For something that most of us use everyday, not many people understand how WiFi actually works. Without getting into too much of the nitty gritty, here’s an overview. Say you’re sending an email. Your computer encodes the email into a digital signal. It then uses its WiFi radio to send the message across the room to your router using radio frequency technology. Your router then sends the encoded email along to your modem. Your modem receives the digital data from your router and translates it into an electrical signal for transmission to the Internet. This signal travels out of your house through your phone or cable line using an Internet Service Provider like Comcast Xfinity.  As your data travels across the Internet, it encounters a series of checkpoints, including other routers and servers (the machines that store the information you're attempting to access on the Internet). Each time you receive information, the process works in reverse, with the router receiving information from the Internet, translating it to a radio signal, and sending it to your device’s wireless adapter.

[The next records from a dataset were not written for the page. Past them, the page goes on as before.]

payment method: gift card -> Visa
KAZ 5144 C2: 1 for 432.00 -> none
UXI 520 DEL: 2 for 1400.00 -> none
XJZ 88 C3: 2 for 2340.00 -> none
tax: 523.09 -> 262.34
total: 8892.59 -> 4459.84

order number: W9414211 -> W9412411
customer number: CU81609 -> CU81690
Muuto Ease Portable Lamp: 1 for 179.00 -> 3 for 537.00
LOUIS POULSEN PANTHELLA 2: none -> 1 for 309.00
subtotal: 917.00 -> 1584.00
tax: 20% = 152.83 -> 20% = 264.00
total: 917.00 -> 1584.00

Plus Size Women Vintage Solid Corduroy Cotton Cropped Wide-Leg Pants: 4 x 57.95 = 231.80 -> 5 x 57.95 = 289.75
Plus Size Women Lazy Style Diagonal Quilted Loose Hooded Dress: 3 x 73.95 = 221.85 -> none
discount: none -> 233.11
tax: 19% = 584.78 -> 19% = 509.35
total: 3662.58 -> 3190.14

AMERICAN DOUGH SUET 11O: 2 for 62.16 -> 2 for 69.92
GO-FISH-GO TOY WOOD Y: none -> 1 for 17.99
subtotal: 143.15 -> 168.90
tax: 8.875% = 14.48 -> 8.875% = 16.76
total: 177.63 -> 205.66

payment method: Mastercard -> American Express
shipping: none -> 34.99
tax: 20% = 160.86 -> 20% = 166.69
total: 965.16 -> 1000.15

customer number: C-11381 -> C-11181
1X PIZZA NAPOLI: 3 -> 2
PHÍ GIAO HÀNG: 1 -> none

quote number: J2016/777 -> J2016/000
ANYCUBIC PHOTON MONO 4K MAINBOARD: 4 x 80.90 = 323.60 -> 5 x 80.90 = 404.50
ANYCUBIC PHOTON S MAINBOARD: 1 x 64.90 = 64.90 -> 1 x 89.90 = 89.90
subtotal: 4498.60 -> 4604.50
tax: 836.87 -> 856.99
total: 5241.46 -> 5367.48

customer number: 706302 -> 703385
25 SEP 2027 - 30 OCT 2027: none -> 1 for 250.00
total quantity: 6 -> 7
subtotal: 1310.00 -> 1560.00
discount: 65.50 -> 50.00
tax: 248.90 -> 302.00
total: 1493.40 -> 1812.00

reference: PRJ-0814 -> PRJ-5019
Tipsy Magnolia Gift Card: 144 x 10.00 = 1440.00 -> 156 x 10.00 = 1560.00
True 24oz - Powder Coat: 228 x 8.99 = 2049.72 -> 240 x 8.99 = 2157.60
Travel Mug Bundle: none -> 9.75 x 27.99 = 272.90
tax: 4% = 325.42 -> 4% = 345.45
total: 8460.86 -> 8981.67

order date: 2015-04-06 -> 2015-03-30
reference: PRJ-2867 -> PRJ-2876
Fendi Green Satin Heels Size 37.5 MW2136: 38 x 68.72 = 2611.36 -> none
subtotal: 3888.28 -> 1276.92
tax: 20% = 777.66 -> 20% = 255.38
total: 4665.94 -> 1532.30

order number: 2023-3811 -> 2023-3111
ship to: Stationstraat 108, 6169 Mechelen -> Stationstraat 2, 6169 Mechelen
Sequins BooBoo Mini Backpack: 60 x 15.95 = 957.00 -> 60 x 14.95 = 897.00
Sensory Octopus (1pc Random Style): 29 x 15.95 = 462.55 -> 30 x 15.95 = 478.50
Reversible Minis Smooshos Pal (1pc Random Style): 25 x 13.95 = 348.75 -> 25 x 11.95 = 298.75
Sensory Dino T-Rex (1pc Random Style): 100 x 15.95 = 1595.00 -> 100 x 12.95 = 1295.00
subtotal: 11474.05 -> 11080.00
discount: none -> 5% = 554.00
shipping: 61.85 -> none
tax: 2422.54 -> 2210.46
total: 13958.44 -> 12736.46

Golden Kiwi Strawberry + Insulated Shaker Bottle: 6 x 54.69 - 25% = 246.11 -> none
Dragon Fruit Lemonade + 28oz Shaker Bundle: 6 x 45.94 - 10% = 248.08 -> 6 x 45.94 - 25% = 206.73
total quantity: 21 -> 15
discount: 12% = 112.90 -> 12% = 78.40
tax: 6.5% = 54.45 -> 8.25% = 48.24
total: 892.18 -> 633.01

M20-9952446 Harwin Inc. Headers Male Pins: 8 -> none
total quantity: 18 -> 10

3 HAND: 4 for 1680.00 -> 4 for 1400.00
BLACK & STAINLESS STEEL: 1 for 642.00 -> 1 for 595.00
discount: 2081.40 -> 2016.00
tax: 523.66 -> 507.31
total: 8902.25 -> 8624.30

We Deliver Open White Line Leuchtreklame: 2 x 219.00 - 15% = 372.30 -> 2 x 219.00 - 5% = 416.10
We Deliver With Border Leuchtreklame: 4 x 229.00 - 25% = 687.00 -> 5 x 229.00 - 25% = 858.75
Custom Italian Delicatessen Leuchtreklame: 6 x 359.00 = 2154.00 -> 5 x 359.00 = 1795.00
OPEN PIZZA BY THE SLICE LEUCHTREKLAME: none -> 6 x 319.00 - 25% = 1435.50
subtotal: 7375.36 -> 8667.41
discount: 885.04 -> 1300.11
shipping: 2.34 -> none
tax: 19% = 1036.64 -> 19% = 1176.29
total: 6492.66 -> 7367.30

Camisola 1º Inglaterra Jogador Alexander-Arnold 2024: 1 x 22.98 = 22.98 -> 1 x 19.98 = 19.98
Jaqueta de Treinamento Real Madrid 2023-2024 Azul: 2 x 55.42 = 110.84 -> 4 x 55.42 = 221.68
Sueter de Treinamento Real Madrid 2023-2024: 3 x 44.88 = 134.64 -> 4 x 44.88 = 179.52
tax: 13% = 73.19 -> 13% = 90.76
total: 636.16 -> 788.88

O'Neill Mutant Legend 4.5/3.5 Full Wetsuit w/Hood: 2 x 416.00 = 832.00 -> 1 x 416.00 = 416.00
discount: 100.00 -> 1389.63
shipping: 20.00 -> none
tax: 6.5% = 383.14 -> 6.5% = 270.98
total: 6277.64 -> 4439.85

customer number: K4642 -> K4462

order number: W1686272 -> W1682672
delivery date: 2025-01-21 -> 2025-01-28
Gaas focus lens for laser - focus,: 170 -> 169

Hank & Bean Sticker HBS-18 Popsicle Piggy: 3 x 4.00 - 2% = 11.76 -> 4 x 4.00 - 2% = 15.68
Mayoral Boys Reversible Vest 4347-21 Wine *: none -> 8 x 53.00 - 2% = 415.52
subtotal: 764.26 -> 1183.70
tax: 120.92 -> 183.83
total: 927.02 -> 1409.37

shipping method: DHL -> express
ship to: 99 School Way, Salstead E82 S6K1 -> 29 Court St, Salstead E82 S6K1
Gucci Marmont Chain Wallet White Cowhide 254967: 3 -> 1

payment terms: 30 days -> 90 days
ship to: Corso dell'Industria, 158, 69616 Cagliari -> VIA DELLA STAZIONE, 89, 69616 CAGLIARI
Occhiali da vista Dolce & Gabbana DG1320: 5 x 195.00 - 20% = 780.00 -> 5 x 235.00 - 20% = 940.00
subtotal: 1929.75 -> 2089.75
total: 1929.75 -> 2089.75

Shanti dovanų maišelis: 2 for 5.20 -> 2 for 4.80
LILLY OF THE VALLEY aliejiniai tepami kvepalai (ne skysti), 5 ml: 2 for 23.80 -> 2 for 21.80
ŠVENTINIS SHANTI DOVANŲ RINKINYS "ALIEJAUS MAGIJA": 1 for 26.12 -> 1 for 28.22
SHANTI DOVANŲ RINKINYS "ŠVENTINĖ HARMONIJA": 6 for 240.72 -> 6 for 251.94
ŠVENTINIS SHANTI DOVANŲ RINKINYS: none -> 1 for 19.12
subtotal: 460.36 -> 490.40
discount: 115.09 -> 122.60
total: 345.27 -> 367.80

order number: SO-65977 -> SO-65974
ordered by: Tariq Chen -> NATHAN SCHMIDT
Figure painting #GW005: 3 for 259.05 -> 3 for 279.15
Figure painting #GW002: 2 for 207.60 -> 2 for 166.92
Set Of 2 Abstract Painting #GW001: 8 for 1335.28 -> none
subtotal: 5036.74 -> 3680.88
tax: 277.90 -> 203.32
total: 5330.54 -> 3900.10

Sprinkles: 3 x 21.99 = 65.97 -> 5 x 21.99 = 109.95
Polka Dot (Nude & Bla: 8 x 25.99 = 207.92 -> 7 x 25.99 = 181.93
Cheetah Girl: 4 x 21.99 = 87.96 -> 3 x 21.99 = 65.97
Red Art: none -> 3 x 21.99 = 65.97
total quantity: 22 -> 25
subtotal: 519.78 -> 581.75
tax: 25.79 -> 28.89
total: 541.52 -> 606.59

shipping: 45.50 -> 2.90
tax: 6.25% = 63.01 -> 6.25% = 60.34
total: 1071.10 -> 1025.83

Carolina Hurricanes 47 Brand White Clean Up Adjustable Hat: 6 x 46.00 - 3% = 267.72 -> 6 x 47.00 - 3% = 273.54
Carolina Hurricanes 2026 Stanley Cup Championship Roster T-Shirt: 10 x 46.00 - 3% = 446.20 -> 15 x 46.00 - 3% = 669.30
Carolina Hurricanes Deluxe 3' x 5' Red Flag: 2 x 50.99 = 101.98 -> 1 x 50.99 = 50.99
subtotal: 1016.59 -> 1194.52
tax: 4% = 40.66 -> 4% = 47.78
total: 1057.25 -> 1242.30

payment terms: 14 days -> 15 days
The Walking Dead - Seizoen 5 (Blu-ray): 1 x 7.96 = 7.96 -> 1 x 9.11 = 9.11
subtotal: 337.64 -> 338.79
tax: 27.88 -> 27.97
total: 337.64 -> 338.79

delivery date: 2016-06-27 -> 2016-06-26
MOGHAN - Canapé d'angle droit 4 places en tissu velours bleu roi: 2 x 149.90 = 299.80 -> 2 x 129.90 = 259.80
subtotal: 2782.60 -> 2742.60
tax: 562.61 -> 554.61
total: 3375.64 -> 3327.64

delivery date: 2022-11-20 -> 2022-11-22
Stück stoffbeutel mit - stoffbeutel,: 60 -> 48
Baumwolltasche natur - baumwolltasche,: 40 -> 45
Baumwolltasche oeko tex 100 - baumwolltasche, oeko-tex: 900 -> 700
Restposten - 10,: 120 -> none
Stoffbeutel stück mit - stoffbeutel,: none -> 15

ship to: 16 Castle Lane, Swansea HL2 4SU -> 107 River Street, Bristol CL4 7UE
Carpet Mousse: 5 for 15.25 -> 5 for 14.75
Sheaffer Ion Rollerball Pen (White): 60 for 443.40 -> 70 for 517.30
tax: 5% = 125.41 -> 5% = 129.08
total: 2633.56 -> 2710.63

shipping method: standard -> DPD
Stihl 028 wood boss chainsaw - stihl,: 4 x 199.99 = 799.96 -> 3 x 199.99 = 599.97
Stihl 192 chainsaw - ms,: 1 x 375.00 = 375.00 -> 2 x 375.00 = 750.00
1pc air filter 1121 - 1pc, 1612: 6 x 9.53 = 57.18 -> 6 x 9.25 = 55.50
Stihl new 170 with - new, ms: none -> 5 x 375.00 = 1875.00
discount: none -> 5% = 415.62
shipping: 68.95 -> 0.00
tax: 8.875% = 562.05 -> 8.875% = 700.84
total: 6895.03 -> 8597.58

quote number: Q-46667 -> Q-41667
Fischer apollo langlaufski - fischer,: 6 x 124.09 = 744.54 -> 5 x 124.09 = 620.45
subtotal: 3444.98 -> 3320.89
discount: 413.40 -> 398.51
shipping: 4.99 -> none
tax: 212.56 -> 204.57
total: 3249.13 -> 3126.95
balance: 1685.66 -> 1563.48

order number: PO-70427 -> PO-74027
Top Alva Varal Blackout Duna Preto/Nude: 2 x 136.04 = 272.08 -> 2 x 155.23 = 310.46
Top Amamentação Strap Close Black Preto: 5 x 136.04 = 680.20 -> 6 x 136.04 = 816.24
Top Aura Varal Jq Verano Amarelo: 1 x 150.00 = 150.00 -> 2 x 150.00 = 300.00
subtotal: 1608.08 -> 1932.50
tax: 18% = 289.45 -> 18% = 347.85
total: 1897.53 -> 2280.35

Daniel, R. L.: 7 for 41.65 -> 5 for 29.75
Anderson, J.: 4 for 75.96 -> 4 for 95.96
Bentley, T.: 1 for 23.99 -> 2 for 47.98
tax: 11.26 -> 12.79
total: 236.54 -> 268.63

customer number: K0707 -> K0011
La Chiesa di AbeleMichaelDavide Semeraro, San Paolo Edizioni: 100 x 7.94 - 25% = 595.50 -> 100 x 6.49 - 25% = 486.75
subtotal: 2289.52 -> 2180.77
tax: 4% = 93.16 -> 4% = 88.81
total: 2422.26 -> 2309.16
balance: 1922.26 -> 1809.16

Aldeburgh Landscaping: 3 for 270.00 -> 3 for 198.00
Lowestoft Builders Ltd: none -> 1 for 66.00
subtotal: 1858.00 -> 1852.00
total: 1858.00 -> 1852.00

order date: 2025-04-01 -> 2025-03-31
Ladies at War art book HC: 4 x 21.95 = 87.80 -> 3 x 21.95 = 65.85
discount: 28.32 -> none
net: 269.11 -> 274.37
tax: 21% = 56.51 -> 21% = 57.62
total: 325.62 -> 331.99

Instead of sending packets of data through cables and wires, WiFi uses radio frequencies to send signals between devices. The frequencies for WiFi are 2.4 Gigahertz (GHz) and 5 GHz. This puts WiFi frequencies in a much higher range than cell phone and television frequencies, meaning their signal can carry more data. A governing body called the IEEE sets the standards for networking transmission methods. In their most recent protocol releases, throughput has increased over time, greatly improving data transmission rates. This is in large part due to the fact that modern WiFi devices can utilize both 2.4 and 5 GHz frequencies.